GAP: Agreed as I said above, yet I go back if IDF knew UN post was there, Hezbollah was there then it is not an excuse to bomb the UN. Someone else mentioned it here earlier. Additionally, the UN was ending its mission in 4 days, looking at the speed their ground invasion is progressing, the IDF could have waited 4 days before bombing the UN post.

To sum it: the report indicates the IDF was not deliberately attacking the post, yet they were hitting very close to it due to suspected activities around the UN post. However, that is not an excuse to bomb the UN post nor anywhere close that could endanger the UN observers, especially if they were leaving in 4 days. Someone here said Israel wants to win, I'd add they want to Win by any way or shape.


----------



## Weinie (27 Jul 2006)

Since none of us were there, nor have any inside information on what was "really" happening on the ground, I would suggest that this entire argument of right or wrong is moot.


----------



## 1feral1 (27 Jul 2006)

CanadaPhil said:
			
		

> Tamouh???
> 
> Did you actually read the last few paragraphs....
> 
> ...




Your waisting your time Phil, this guy would argue the sky is green, after all, we know what he really wants on here. 
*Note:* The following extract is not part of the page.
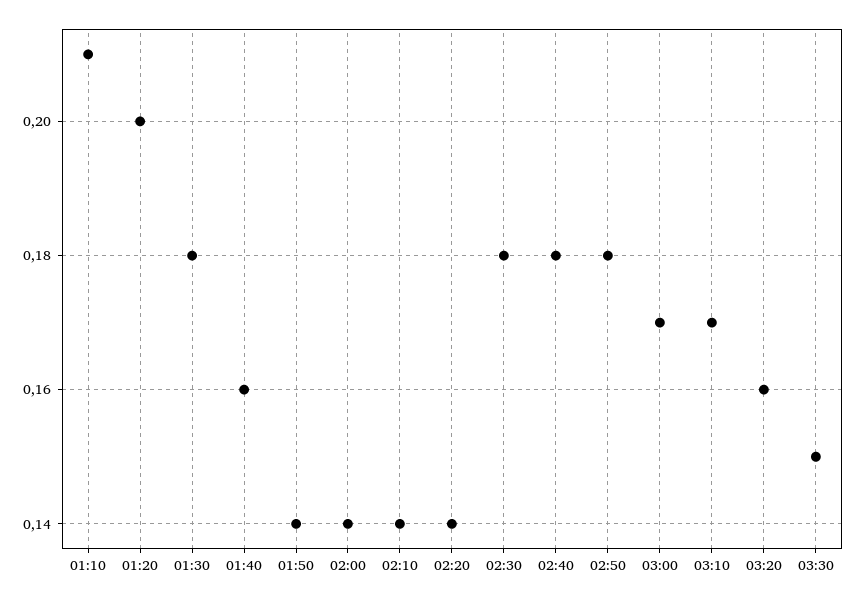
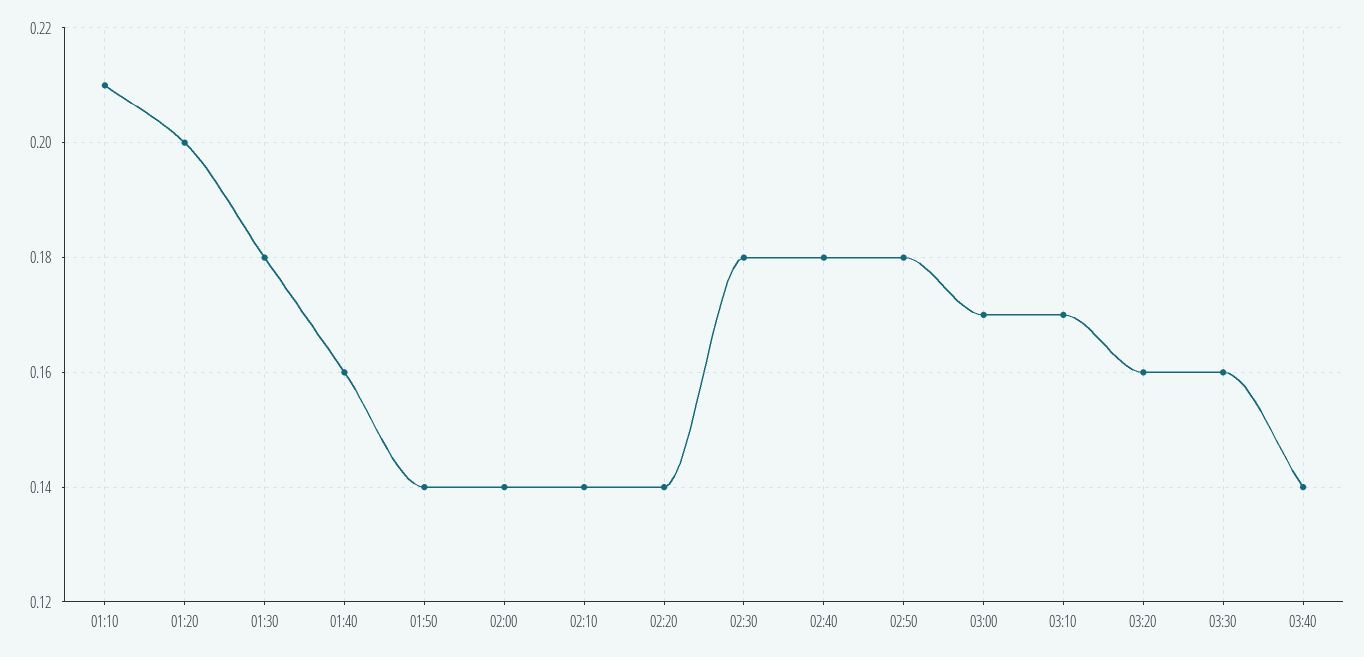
03:30: 0.15 -> 0.16
03:40: none -> 0.14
Honestly though, he has carved his place on here, and he should not or never be taken seriously.

Ignore him.

Wes


----------



## HItorMiss (27 Jul 2006)

Hmmm you mean fighting a WAR requires winning by any and all means as swiftly as possible to stop your enemy and lessen the blood shed of innocents?

Jeez who would have thought that strategy up?

Tamouh, If I was an Officer and I had a known enemy hiding within close proximity of a UN bunker using it's neutral protection for a fighting position I don't think I could order my troops not to fire on it. When it comes to my life and the life of my men vs the life of UN observes and civilians being used as shields, I find I side with my life and my troop's life. Also by eliminating the use of that postion or the ability for my enemy to think that non-combatant's and neutral observers can be used as shields also means that it may stop their use at a future date seeing as they have lost their use as protection.

My above does not mean that the loss of those 4 UN observers is not tragic nor something not to be morned, but it does mean I at least see why it happened.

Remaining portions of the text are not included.